Colombia's National Administrative Department of Statistics (DANE) reported that the unemployment rate for 2025 was 8.9%, the lowest since 2001. This figure marks a 1.3 percentage point decrease from 2024. In December 2025, the rate fell to 8%, with employed population rising by 603,000 people.
The DANE presented Colombia's labor market results for 2025, highlighting an annual unemployment rate of 8.9%, the lowest in the historical series since 2001. This represents a drop of 1.3 percentage points from the 10.2% in 2024, with 2.1 million people unemployed by year-end.
In December 2025, the unemployment rate was 8%, a statistically significant reduction of 1.1 percentage points from 9.1% in the same month of 2024. The employed population increased by 603,000 people, 2.6% more than the previous year, raising the occupation rate to 59.2% from 58.5%. The global participation rate stood at 64.3%, slightly below 64.4% in 2024.
Labor informality fell to 55.5% in December, a 1.2 percentage point decrease. Gender gaps showed rates of 11.4% for women and 7.0% for men in the year, the lowest in nine years analyzed.
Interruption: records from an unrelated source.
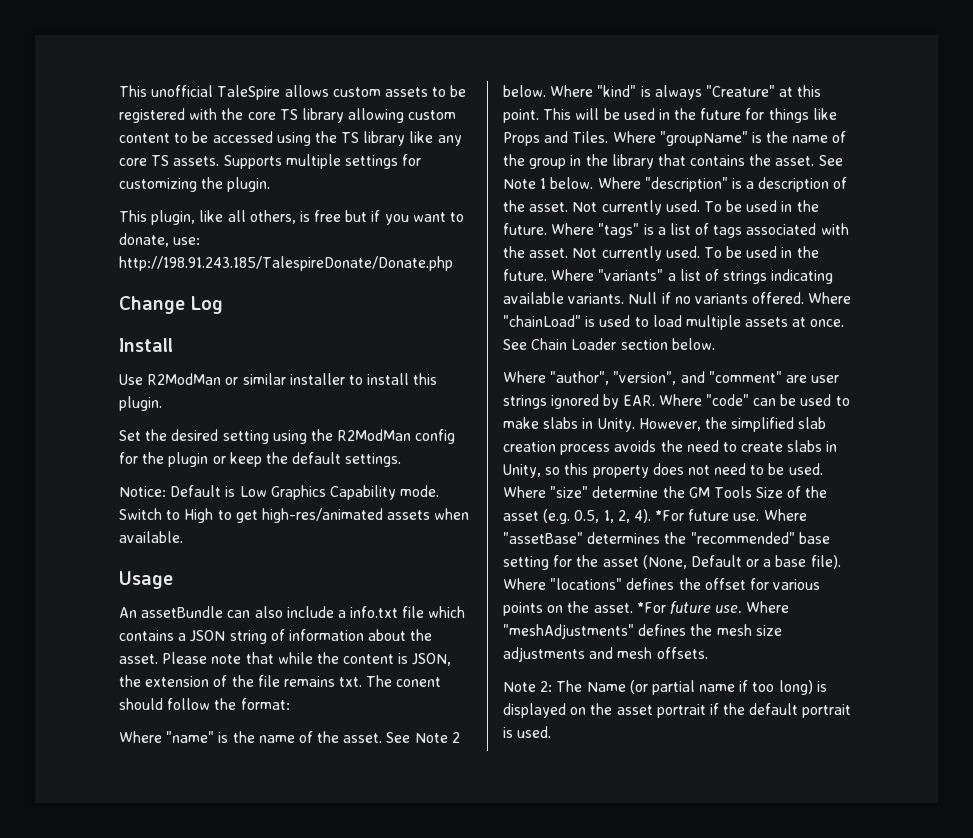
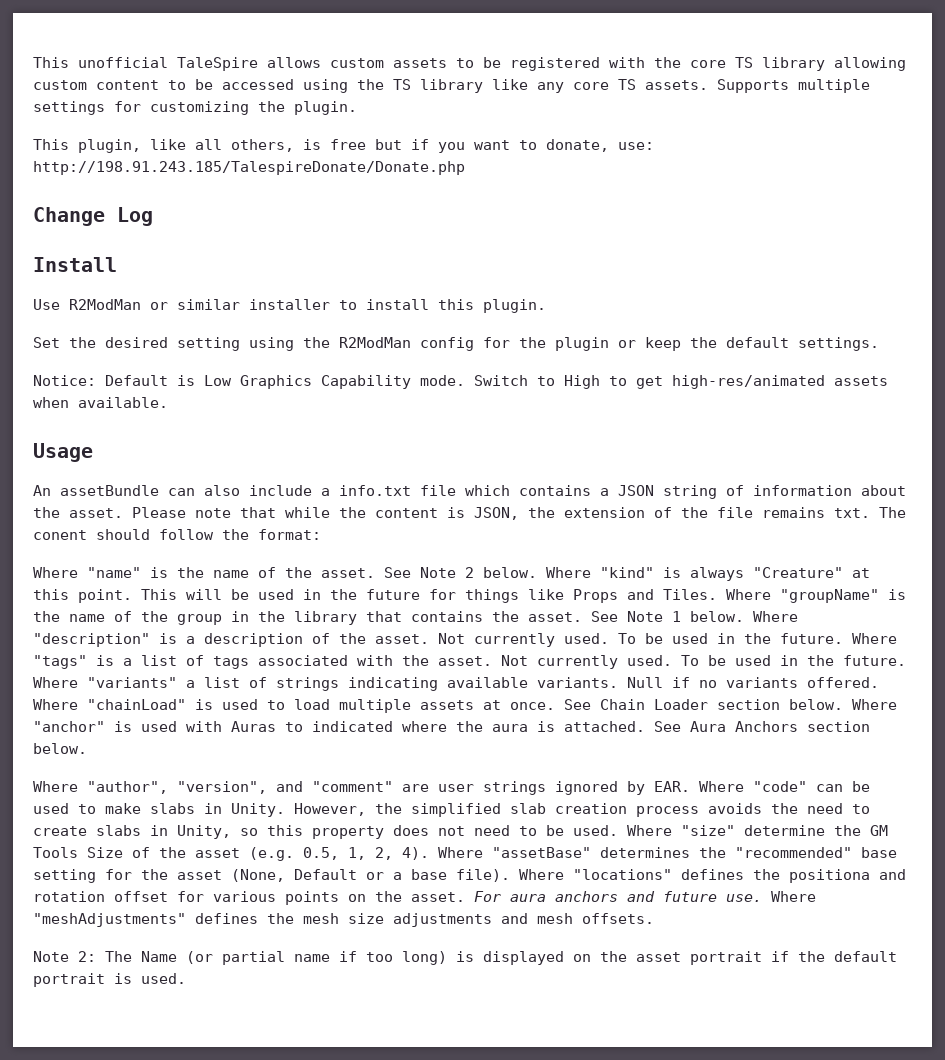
+ Where "anchor" is used with Auras to indicated where the aura is attached. See Aura Anchors section below.
- Where "size" determine the GM Tools Size of the asset (e.g. 0.5, 1, 2, 4). *For future use.
+ Where "size" determine the GM Tools Size of the asset (e.g. 0.5, 1, 2, 4).
- Where "locations" defines the offset for various points on the asset. *For future use.
+ Where "locations" defines the positiona and rotation offset for various points on the asset. For aura anchors and future use.

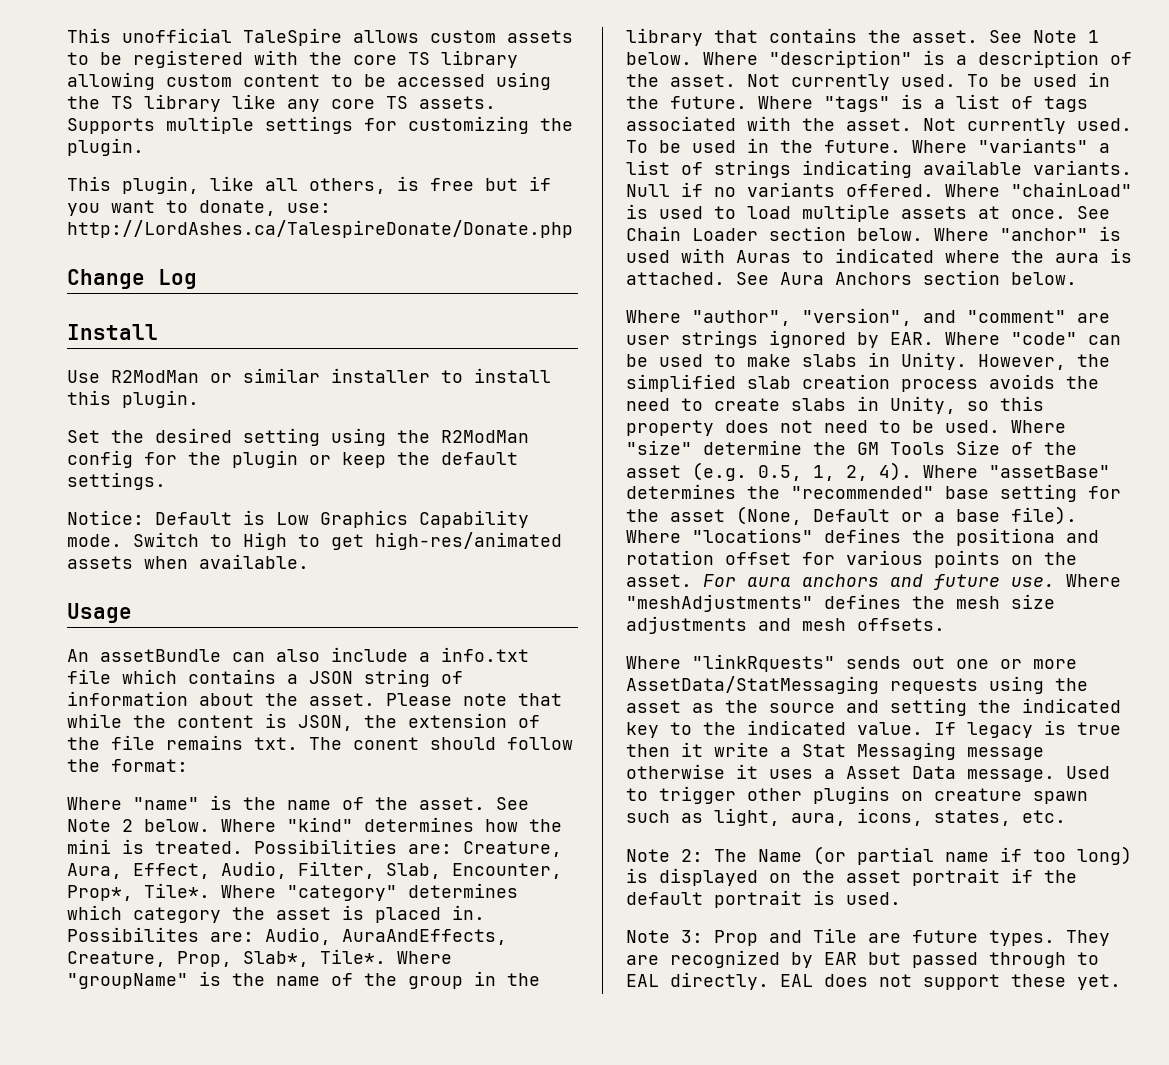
- This plugin, like all others, is free but if you want to donate, use: http://198.91.243.185/TalespireDonate/Donate.php
+ This plugin, like all others, is free but if you want to donate, use: http://LordAshes.ca/TalespireDonate/Donate.php
- Where "kind" is always "Creature" at this point. This will be used in the future for things like Props and Tiles.
+ Where "kind" determines how the mini is treated. Possibilities are: Creature, Aura, Effect, Audio, Filter, Slab, Encounter, Prop*, Tile*. Where "category" determines which category the asset is placed in. Possibilites are: Audio, AuraAndEffects, Creature, Prop, Slab*, Tile*.
+ Where "linkRquests" sends out one or more AssetData/StatMessaging requests using the asset as the source and setting the indicated key to the indicated value. If legacy is true then it write a Stat Messaging message otherwise it uses a Asset Data message. Used to trigger other plugins on creature spawn such as light, aura, icons, states, etc.
+ Note 3: Prop and Tile are future types. They are recognized by EAR but passed through to EAL directly. EAL does not support these yet.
For the October-December 2025 quarter, the rate was 7.7%, the lowest in that period.
Among the 13 cities, the lowest unemployment rates were in Bogotá (6.5%), Villavicencio (7%), and Pereira (7.3%), while Quibdó (23.1%), Cartagena (14.1%), and Sincelejo (11.4%) had the highest. Sectors with the largest increases in employed people included manufacturing industries (510,000 people), public administration, education, and health (121,000), and artistic and service activities (114,000).
Piedad Urdinola, DANE director, emphasized: “This rate is the lowest in the entire series since 2001.” President Gustavo Petro celebrated the data on X, stating that “these economic results show that all the worldwide legal, political rhetoric of the opposition, and those who influence it: the big money of Colombia's mega-rich, is absolutely wrong; here the majority media discourse is refuted.”